### Exercise requirements
When a line in the entries below contains the word "Modern", copy that line.

□ □ □ □ □ □ □

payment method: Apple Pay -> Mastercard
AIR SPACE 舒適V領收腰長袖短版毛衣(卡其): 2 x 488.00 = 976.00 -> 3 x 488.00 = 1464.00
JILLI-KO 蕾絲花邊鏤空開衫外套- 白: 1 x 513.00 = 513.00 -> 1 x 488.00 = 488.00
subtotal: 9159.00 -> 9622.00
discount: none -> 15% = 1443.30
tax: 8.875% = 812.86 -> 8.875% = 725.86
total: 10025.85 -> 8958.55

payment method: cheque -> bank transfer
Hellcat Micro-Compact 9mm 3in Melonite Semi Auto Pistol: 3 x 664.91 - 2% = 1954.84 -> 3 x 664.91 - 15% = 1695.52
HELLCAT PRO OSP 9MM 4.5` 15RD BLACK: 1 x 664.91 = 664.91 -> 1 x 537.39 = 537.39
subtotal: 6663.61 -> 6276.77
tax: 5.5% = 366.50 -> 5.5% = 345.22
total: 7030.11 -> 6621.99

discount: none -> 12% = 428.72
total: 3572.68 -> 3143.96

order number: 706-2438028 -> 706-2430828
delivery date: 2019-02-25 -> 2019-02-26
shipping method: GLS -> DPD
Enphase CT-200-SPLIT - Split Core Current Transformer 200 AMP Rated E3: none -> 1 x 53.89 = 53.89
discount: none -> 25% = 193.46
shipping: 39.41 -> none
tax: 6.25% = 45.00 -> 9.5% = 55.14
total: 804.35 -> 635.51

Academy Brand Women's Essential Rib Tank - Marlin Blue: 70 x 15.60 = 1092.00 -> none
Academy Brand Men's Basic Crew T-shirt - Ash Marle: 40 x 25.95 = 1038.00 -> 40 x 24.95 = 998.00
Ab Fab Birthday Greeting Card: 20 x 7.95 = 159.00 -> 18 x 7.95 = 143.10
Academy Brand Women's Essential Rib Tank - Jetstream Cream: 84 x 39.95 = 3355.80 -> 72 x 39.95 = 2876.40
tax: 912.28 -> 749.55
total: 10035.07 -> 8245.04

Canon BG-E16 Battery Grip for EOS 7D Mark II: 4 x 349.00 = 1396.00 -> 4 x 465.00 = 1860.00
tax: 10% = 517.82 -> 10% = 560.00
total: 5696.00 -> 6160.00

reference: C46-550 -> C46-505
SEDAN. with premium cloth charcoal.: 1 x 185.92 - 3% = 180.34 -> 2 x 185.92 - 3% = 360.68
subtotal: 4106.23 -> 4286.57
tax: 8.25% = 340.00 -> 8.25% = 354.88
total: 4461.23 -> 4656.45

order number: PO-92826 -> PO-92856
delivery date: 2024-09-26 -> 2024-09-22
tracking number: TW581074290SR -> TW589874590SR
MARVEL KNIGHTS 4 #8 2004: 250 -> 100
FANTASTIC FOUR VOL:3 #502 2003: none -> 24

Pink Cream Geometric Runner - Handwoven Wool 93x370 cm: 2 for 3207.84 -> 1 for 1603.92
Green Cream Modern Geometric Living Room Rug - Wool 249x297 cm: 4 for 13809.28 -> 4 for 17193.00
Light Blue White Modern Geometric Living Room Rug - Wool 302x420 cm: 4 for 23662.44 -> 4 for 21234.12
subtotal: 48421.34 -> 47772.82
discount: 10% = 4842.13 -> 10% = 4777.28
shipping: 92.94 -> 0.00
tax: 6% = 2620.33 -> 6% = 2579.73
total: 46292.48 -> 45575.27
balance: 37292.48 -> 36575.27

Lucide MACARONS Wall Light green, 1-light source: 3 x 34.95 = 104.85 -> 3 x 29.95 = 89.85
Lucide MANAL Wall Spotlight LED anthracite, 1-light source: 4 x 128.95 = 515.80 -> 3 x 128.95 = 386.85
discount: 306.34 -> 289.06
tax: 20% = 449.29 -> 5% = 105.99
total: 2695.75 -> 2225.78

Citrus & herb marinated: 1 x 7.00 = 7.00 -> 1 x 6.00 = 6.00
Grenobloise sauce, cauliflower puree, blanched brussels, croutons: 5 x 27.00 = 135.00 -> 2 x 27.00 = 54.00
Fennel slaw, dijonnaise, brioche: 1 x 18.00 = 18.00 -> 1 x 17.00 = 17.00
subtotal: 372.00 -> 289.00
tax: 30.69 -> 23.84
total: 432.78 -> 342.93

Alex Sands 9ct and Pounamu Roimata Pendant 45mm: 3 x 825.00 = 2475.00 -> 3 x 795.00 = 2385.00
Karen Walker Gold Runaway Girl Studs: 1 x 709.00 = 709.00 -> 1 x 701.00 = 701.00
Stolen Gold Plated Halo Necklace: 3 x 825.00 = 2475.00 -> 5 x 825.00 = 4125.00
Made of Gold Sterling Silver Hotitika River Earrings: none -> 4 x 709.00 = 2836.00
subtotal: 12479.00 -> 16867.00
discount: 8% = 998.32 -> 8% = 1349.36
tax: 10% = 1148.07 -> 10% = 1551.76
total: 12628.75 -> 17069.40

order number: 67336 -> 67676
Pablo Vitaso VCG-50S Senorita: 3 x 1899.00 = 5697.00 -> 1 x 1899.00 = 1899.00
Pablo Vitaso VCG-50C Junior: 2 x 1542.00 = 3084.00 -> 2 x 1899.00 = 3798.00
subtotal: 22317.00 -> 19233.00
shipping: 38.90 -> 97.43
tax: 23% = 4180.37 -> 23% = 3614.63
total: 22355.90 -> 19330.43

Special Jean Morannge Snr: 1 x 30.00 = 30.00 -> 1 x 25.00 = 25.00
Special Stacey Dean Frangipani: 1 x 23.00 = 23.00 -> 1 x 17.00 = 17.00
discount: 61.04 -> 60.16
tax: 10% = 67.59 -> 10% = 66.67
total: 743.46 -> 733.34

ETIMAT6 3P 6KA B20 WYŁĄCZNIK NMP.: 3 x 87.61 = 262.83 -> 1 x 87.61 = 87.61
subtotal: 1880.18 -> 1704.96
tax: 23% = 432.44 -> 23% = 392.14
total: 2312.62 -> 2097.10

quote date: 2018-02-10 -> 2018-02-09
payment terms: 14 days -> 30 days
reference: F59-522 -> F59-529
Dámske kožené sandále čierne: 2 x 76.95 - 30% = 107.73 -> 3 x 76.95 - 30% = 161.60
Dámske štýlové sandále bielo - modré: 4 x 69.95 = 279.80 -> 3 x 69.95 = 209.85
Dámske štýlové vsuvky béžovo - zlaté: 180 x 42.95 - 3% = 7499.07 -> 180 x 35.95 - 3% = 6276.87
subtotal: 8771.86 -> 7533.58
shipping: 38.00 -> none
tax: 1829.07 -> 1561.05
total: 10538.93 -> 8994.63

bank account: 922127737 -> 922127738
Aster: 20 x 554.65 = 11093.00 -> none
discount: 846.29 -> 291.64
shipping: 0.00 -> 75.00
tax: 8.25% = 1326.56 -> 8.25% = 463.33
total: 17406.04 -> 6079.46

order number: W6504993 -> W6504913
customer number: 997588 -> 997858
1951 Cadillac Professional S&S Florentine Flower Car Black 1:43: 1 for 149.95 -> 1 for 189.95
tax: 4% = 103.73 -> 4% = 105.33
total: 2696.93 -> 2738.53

□ □ □ □ □ □ □

### Your response
Green Cream Modern Geometric Living Room Rug - Wool 249x297 cm: 4 for 13809.28 -> 4 for 17193.00
Light Blue White Modern Geometric Living Room Rug - Wool 302x420 cm: 4 for 23662.44 -> 4 for 21234.12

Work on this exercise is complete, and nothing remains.